Continuando el carácter de las visitas de la mañana, habíamos reservado otro tour gratuito por la tarde para el Vaticano. El mismo guía de ayer nos contó los secretos artísticos de este y la historia de uno de los países más pequeños del mundo, así como su baja opinión de Bernini y demás anécdotas. Consideraba que el artista italiano encargado de varias obras fundamentales de la ciudad era un soberbio que quería hacerse notar demasiado, aunque no podía negar su genialidad al observar la fachada de la basílica de San Pedro, cuyas columnas no estriadas dirigen la mirada del espectador donde el artista quería; o las columnas que rodean la plaza, situadas perfectamente acorde a los focos de la elipse que estas forman; o al contemplar la forma en la que la propia plaza parece abrazar a aquellos que vienen por la Avenida de la Conciliación.
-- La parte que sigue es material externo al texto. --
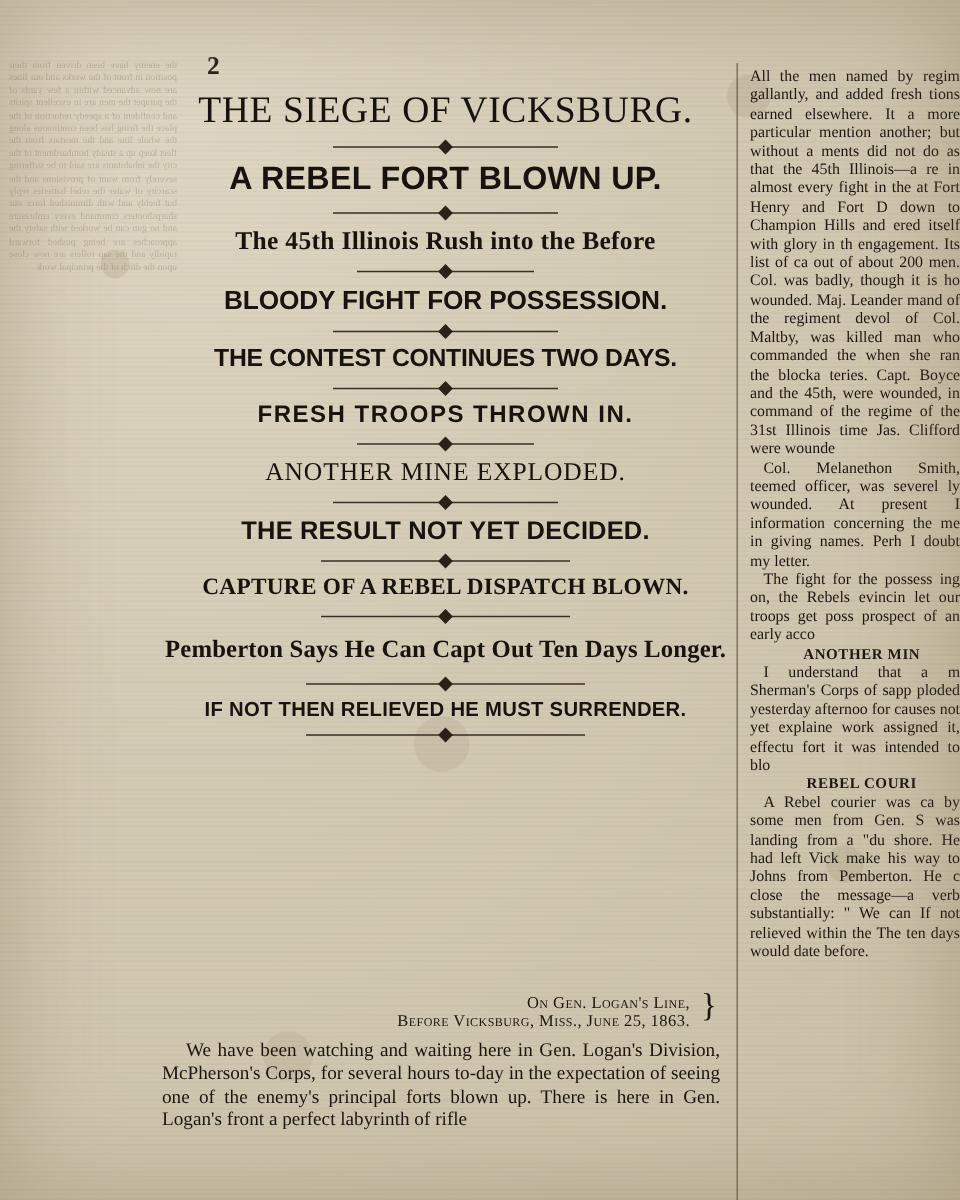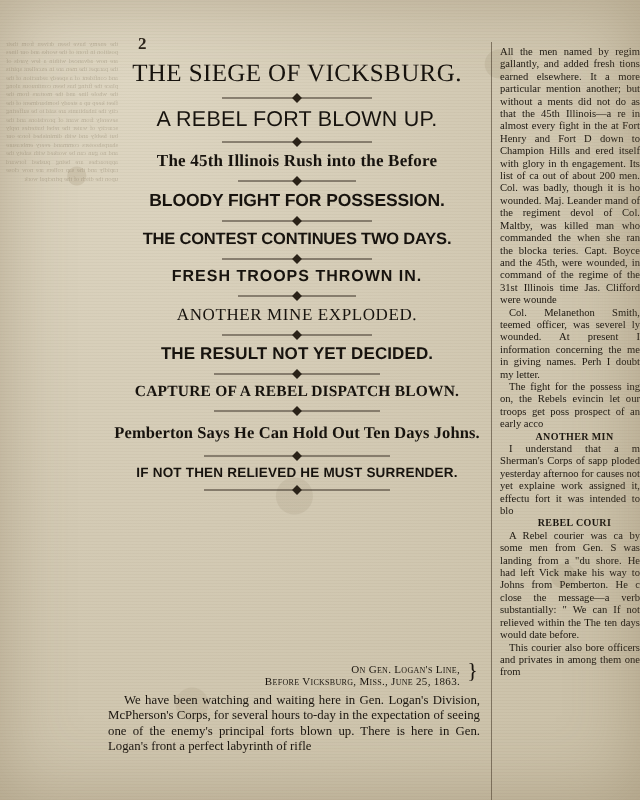"A REBEL FORT BLOWN UP." .hl-2 { font-weight: normal -> bold }
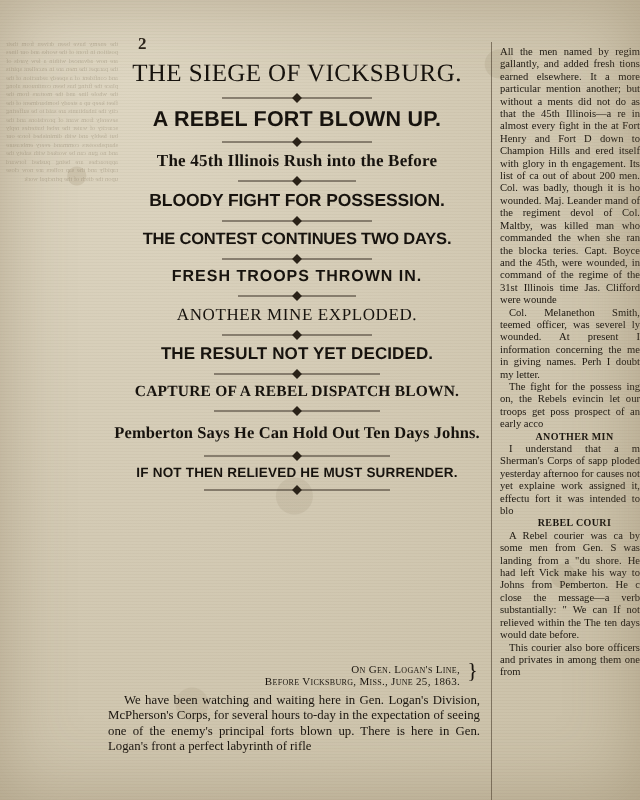"Pemberton Says He Can Hold" div.hl { text: Hold Out Ten Days Johns -> Capt Out Ten Days Longer }
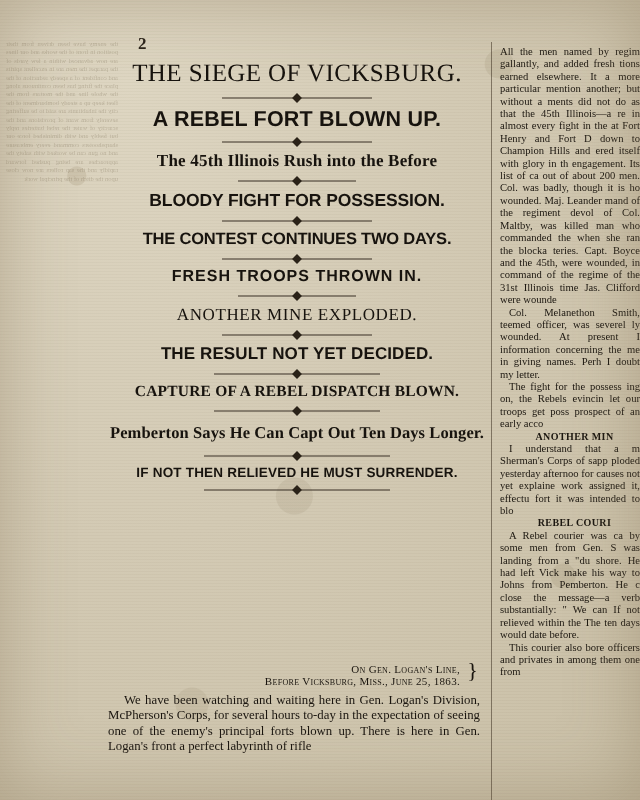"This courier also bore officers" p { html: <p>This courier also bore officers and privates in among them one from</p> -> none }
También nos narró la historia del obelisco que hay en el centro de la Plaza de San Pedro, donde crucificaron a este bocabajo (pues no era digno de morir como el maestro) y de la piedra rosa que descansa sobre su tumba, sobre la cual se construye la basílica que forma parte central del Vaticano y, por lo tanto, del catolicismo (tú eres Pedro y sobre esta piedra edificaré mi iglesia); nos contó por qué falta un apóstol en las figuras que decoran la fachada de la basílica (y no es Judas); divagó acerca del mármol que adornaba el vaticano y que había desaparecido del Coliseo misteriosamente… Lo que no hicieron los bárbaros, lo hicieron los Barberini, reza un dicho italiano.
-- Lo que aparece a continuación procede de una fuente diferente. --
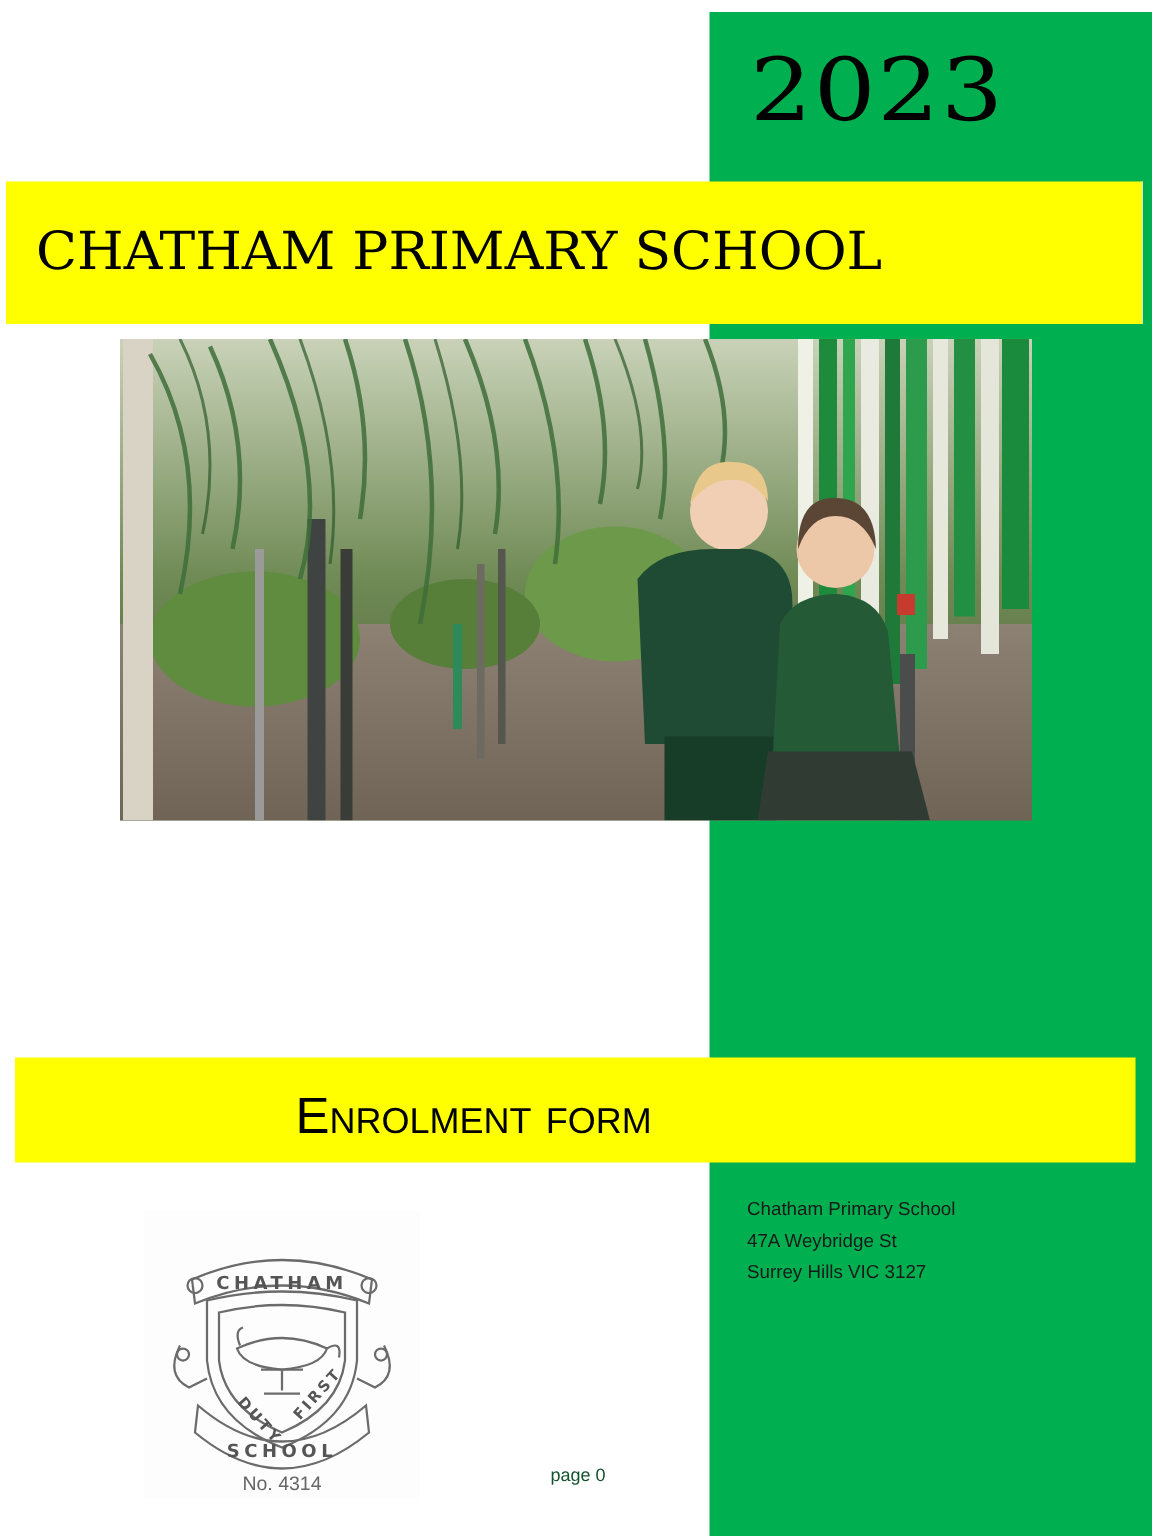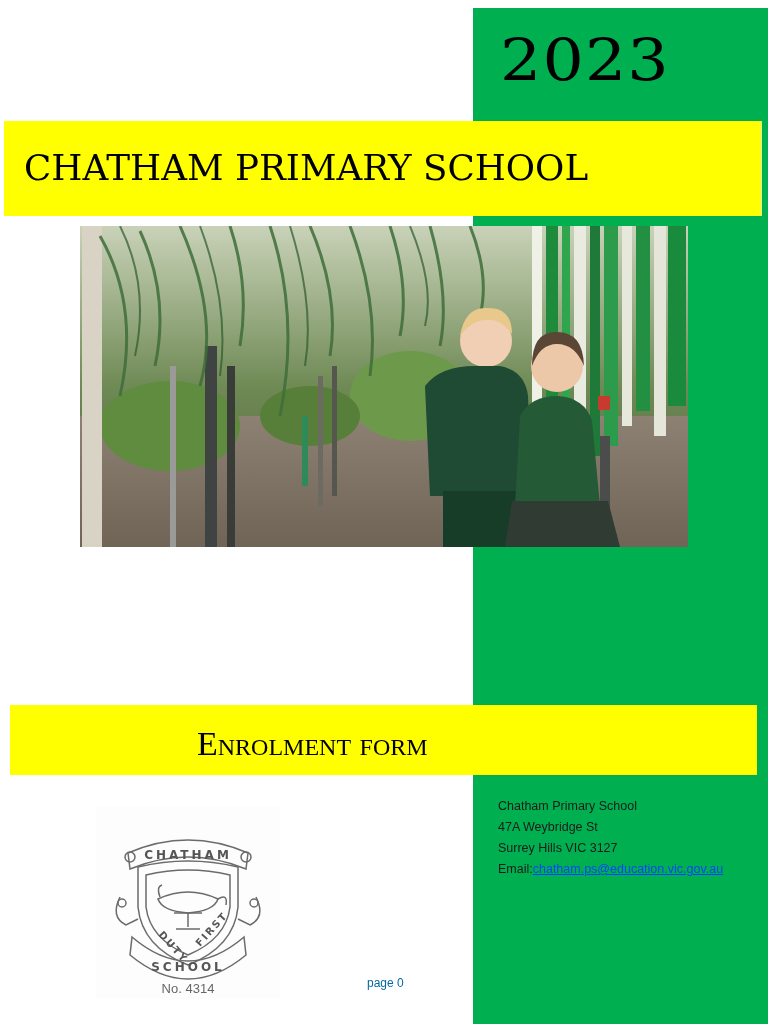"Enrolment form" .band-form span { font-family: Liberation Serif, serif -> Liberation Sans, sans-serif }
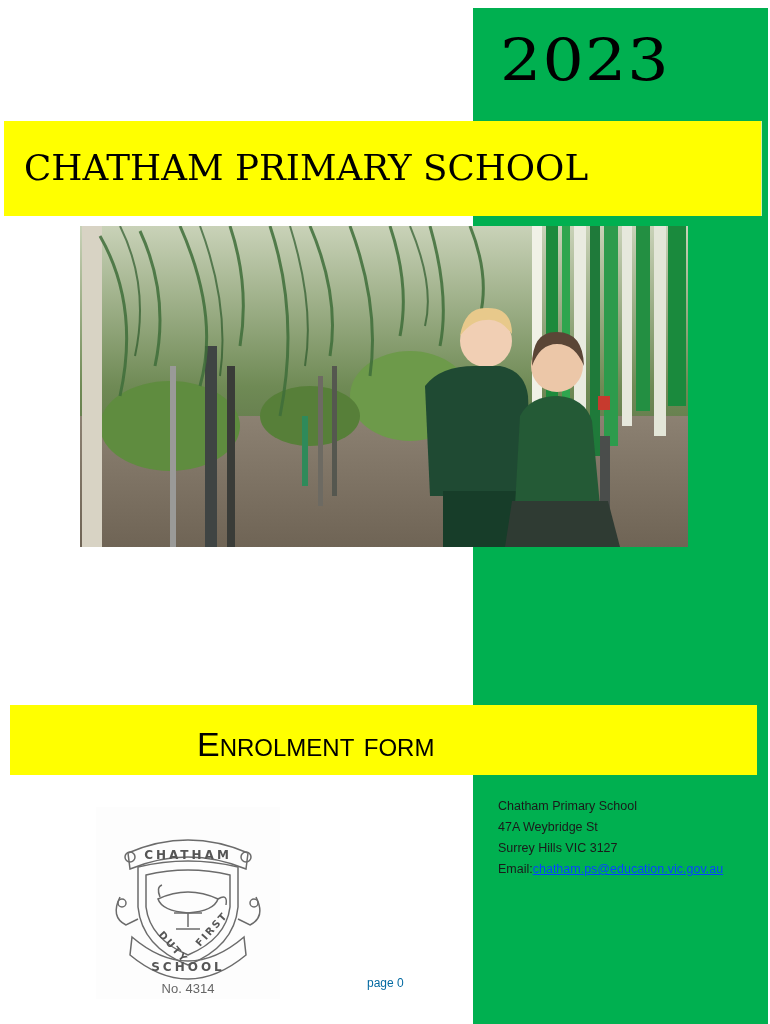"Email:chatham.ps@education.vic.gov.au" div { html: <div><span>Email:</span><a>chatham.ps@education.vic.gov.au</a></div> -> none }
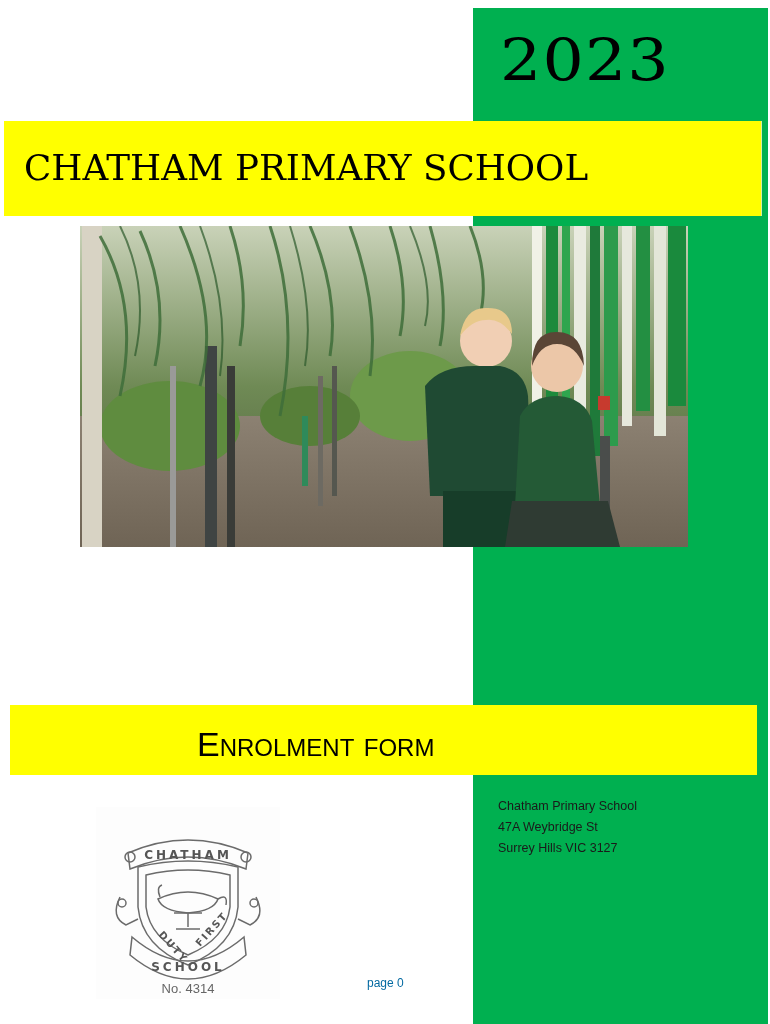"page 0" .page-no { color: #0369a1 -> #14532d }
La familia Barberini fue una de las más poderosas del siglo XVII en Roma y se ha encargado de construir toda una serie de monumentos y de hacer saber que son suyos colocando las tres abejas que se ven en la heráldica familiar.

El tour continuaba hacia el Trastévere, pero como ya lo habíamos visto, estábamos cansados y hacía frío, decidimos volver al hotel para dormir por última vez (en cierto tiempo, espero) en Roma.